Trends in Natural Products Research


Pharmacotherapeutic effects of a Plant- derived Stem Cell (PDSC) in Fructose-fed
Streptozotocin-induced diabetic Wistar rats

Ifedolapo Adesola Adejumo1*, Muyiwa Samuel Fageyinbo2, Sikiru Olatunji Usman1, Okwara Onyebuchi Success1, Uwawuike Nkechi Amanda1, Olosunde Tolulope Oluwaseun1, Ibrahim Adekunle Oreagba1, Esther Oluwatoyin Agbaje1

  1. Department of Pharmacology, Therapeutics and Toxicology, College of Medicine, University of Lagos, Lagos, Nigeria
  2. Department of Pharmacology and Therapeutics, Faculty of Basic Clinical Sciences, University of Medical Sciences, Ondo City, Ondo State, Nigeria.

 

Key words:

 Plant-derived stem cells, Type 2 diabetes mellitus, Insulin resistance, Fructose feeding, Streptozotocin.

 

*Corresponding Author: ifedolapokayode@gmail.com
DOI:https://doi.org/10.61594/tnpr.v7i2.2026.167

 

Page No: 187–207
Volume: 7, Issue 2, 2026
Trends in Natural Products Research
Copy Right: NAPREG

 

 

 

Abstract


Preventing type 2 diabetes mellitus (T2DM) requires lifestyle modification and early intervention; however, interest in alternative therapeutic options such as plant-derived stem cells (PDSC) is increasing, despite limited supporting evidence. This study investigated the pharmacotherapeutic effects of PDSC in fructose-fed, streptozotocin (STZ)-induced diabetic rats.
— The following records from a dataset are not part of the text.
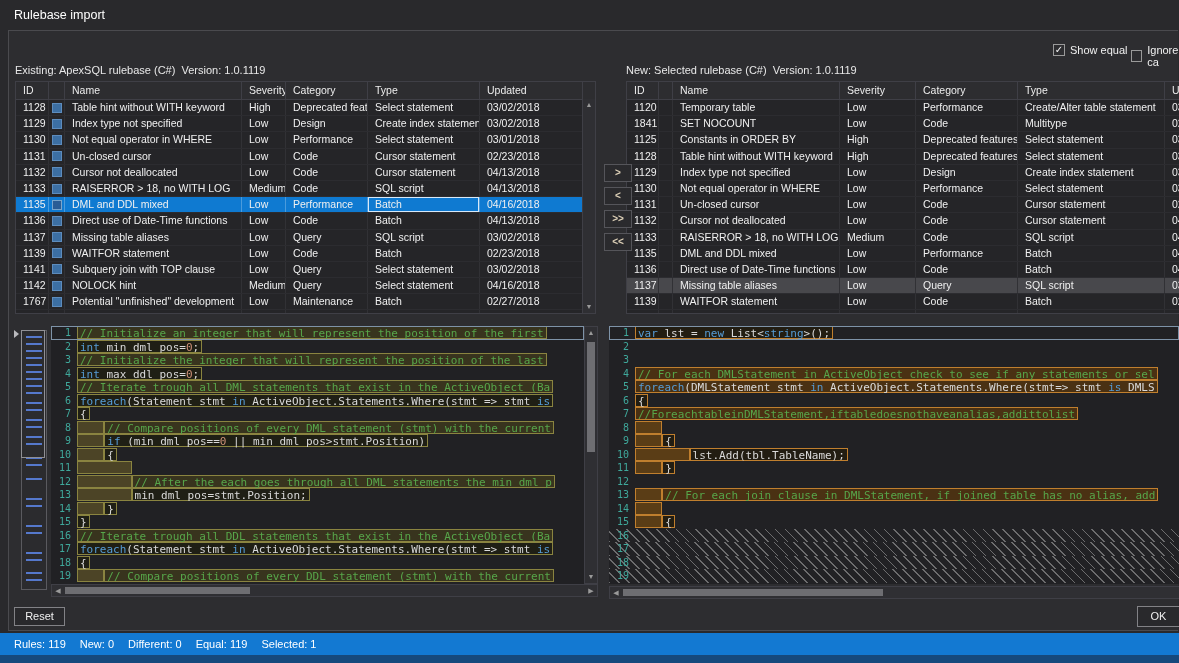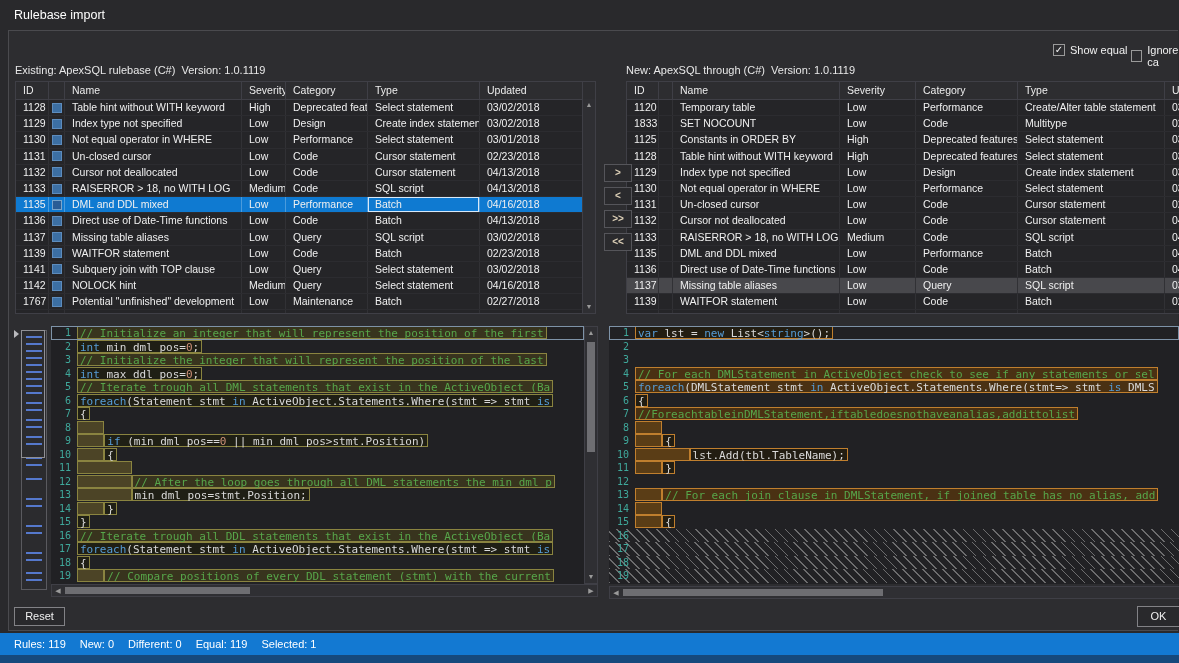--- a/index.html
+++ b/index.html
@@ -120,21 +120,21 @@
       <span class="box" id="showeq-box">✓</span>
       <span>Show equal</span>
     </div>
     <div class="cb ignorecase">
       <span class="box" id="ignorecase-box"></span>
       <span>Ignore ca</span>
     </div>
   </div>
 
   <div class="caption left">Existing: ApexSQL rulebase (C#)  Version: 1.0.1119</div>
-  <div class="caption right">New: ApexSQL through (C#)  Version: 1.0.1119</div>
+  <div class="caption right">New: Selected rulebase (C#)  Version: 1.0.1119</div>
 
   <div class="grid leftgrid" id="left-grid">
     <div class="ghead" id="left-ghead">
         <div class="hc" style="width: 33px; flex: 0 0 33px;">ID</div>
         <div class="hc" style="width: 16px; flex: 0 0 16px;"></div>
         <div class="hc" style="width: 177px; flex: 0 0 177px;">Name</div>
         <div class="hc" style="width: 44px; flex: 0 0 44px;">Severity</div>
         <div class="hc" style="width: 82px; flex: 0 0 82px;">Category</div>
         <div class="hc" style="width: 112px; flex: 0 0 112px;">Type</div>
         <div class="hc" style="width: 103px; flex: 0 0 103px;">Updated</div>
@@ -315,21 +315,21 @@
         <div class="trow">
           <div class="tc" style="width: 32px; flex: 0 0 32px;">1120</div>
           <div class="tc iconcell" style="width: 14px; flex: 0 0 14px;"></div>
           <div class="tc" style="width: 167px; flex: 0 0 167px;">Temporary table</div>
           <div class="tc" style="width: 76px; flex: 0 0 76px;">Low</div>
           <div class="tc" style="width: 102px; flex: 0 0 102px;">Performance</div>
           <div class="tc" style="width: 147px; flex: 0 0 147px;">Create/Alter table statement</div>
           <div class="tc" style="width: 15px; flex: 0 0 15px;">03</div>
         </div>
         <div class="trow">
-          <div class="tc" style="width: 32px; flex: 0 0 32px;">1833</div>
+          <div class="tc" style="width: 32px; flex: 0 0 32px;">1841</div>
           <div class="tc iconcell" style="width: 14px; flex: 0 0 14px;"></div>
           <div class="tc" style="width: 167px; flex: 0 0 167px;">SET NOCOUNT</div>
           <div class="tc" style="width: 76px; flex: 0 0 76px;">Low</div>
           <div class="tc" style="width: 102px; flex: 0 0 102px;">Code</div>
           <div class="tc" style="width: 147px; flex: 0 0 147px;">Multitype</div>
           <div class="tc" style="width: 15px; flex: 0 0 15px;">02</div>
         </div>
         <div class="trow">
           <div class="tc" style="width: 32px; flex: 0 0 32px;">1125</div>
           <div class="tc iconcell" style="width: 14px; flex: 0 0 14px;"></div>
@@ -480,25 +480,25 @@
     </div>
 
   <div class="editor lefted" id="left-editor">
       <div class="cl cur k-cf"><span class="ln">1</span><span class="lc"><span class="box"><span class="cm">// Initialize an integer that will represent the position of the first</span></span></span></div>
       <div class="cl k-c"><span class="ln">2</span><span class="lc"><span class="box"><span class="cd"><span class="kw">int</span> min dml pos=<span class="num">0</span>;</span></span></span></div>
       <div class="cl k-cf"><span class="ln">3</span><span class="lc"><span class="box"><span class="cm">// Initialize the integer that will represent the position of the last</span></span></span></div>
       <div class="cl k-c"><span class="ln">4</span><span class="lc"><span class="box"><span class="cd"><span class="kw">int</span> max ddl pos=<span class="num">0</span>;</span></span></span></div>
       <div class="cl k-cf"><span class="ln">5</span><span class="lc"><span class="box"><span class="cm">// Iterate trough all DML statements that exist in the ActiveObject (Ba</span></span></span></div>
       <div class="cl k-c"><span class="ln">6</span><span class="lc"><span class="box"><span class="cd"><span class="kw">foreach</span>(Statement stmt <span class="kw">in</span> ActiveObject.Statements.Where(stmt =&gt; stmt <span class="kw">is</span></span></span></span></div>
       <div class="cl k-c"><span class="ln">7</span><span class="lc"><span class="box"><span class="cd">{</span></span></span></div>
-      <div class="cl k-cf"><span class="ln">8</span><span class="lc"><span class="indblk" style="width:2.48em"></span></span></div>
+      <div class="cl k-cf"><span class="ln">8</span><span class="lc"><span class="indblk" style="width:2.48em"></span><span class="box"><span class="cm">// Compare positions of every DML statement (stmt) with the current</span></span></span></div>
       <div class="cl k-c"><span class="ln">9</span><span class="lc"><span class="indblk" style="width:2.48em"></span><span class="box"><span class="cd"><span class="kw">if</span> (min dml pos==<span class="num">0</span> || min dml pos&gt;stmt.Position)</span></span></span></div>
       <div class="cl k-c"><span class="ln">10</span><span class="lc"><span class="indblk" style="width:2.48em"></span><span class="box"><span class="cd">{</span></span></span></div>
       <div class="cl k-cf"><span class="ln">11</span><span class="lc"><span class="indblk" style="width:4.96em"></span></span></div>
-      <div class="cl k-cf"><span class="ln">12</span><span class="lc"><span class="indblk" style="width:4.96em"></span><span class="box"><span class="cm">// After the loop goes through all DML statements the min dml p</span></span></span></div>
+      <div class="cl k-cf"><span class="ln">12</span><span class="lc"><span class="indblk" style="width:4.96em"></span><span class="box"><span class="cm">// After the each goes through all DML statements the min dml p</span></span></span></div>
       <div class="cl k-c"><span class="ln">13</span><span class="lc"><span class="indblk" style="width:4.96em"></span><span class="box"><span class="cd">min dml pos=stmt.Position;</span></span></span></div>
       <div class="cl k-c"><span class="ln">14</span><span class="lc"><span class="indblk" style="width:2.48em"></span><span class="box"><span class="cd">}</span></span></span></div>
       <div class="cl k-c"><span class="ln">15</span><span class="lc"><span class="box"><span class="cd">}</span></span></span></div>
       <div class="cl k-cf"><span class="ln">16</span><span class="lc"><span class="box"><span class="cm">// Iterate trough all DDL statements that exist in the ActiveObject (Ba</span></span></span></div>
       <div class="cl k-c"><span class="ln">17</span><span class="lc"><span class="box"><span class="cd"><span class="kw">foreach</span>(Statement stmt <span class="kw">in</span> ActiveObject.Statements.Where(stmt =&gt; stmt <span class="kw">is</span></span></span></span></div>
       <div class="cl k-c"><span class="ln">18</span><span class="lc"><span class="box"><span class="cd">{</span></span></span></div>
       <div class="cl k-cf"><span class="ln">19</span><span class="lc"><span class="indblk" style="width:2.48em"></span><span class="box"><span class="cm">// Compare positions of every DDL statement (stmt) with the current</span></span></span></div>
     </div>
   <div class="edvscroll">
     <div class="arr" style="top:0">▲</div>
Rats were pretreated with PDSC or distilled water (DW) for seven days prior to diabetes induction using 20% fructose and STZ (40 mg/kg, i.p.). Following induction, diabetic rats (n = 5 per group) were assigned to seven groups and treated with DW, glibenclamide (5 mg/kg), or PDSC (50, 100, or 200 mg/kg) orally for 28 days. Fasting blood glucose (FBG) was assessed at 7-day intervals. Hematological and biochemical parameters were evaluated alongside glycosylated hemoglobin (HbA1c), serum insulin, and the insulin resistance index (HOMA-IR). Thigh skeletal muscle was harvested for glucose transporter 4 (GLUT-4) assay, the liver for glycogen estimation, and both the liver and pancreas for antioxidant analysis. Diabetic control rats showed a significant increase in FBG (361.70 ± 46.93 mg/dL) compared with normal controls (89.00 ± 1.29 mg/dL). Treatment with PDSC at 50, 100, and 200 mg/kg significantly (P < 0.05) reduced FBG by 51.42%, 68.21%, and 59.51%, respectively, while glibenclamide achieved a 73.68% reduction. PDSC treatment significantly increased serum insulin, hepatic glycogen, and GLUT-4 levels, and reduced HbA1c and HOMA-IR, indicating improved insulin sensitivity. No significant alterations were observed in hematological or biochemical parameters. Additionally, PDSC significantly (P < 0.05) increased catalase (CAT), superoxide dismutase (SOD), and reduced glutathione (GSH) levels, while decreasing malondialdehyde (MDA) concentrations in the liver and pancreas. These findings suggest that PDSC exhibits promising anti-type 2 diabetic activity.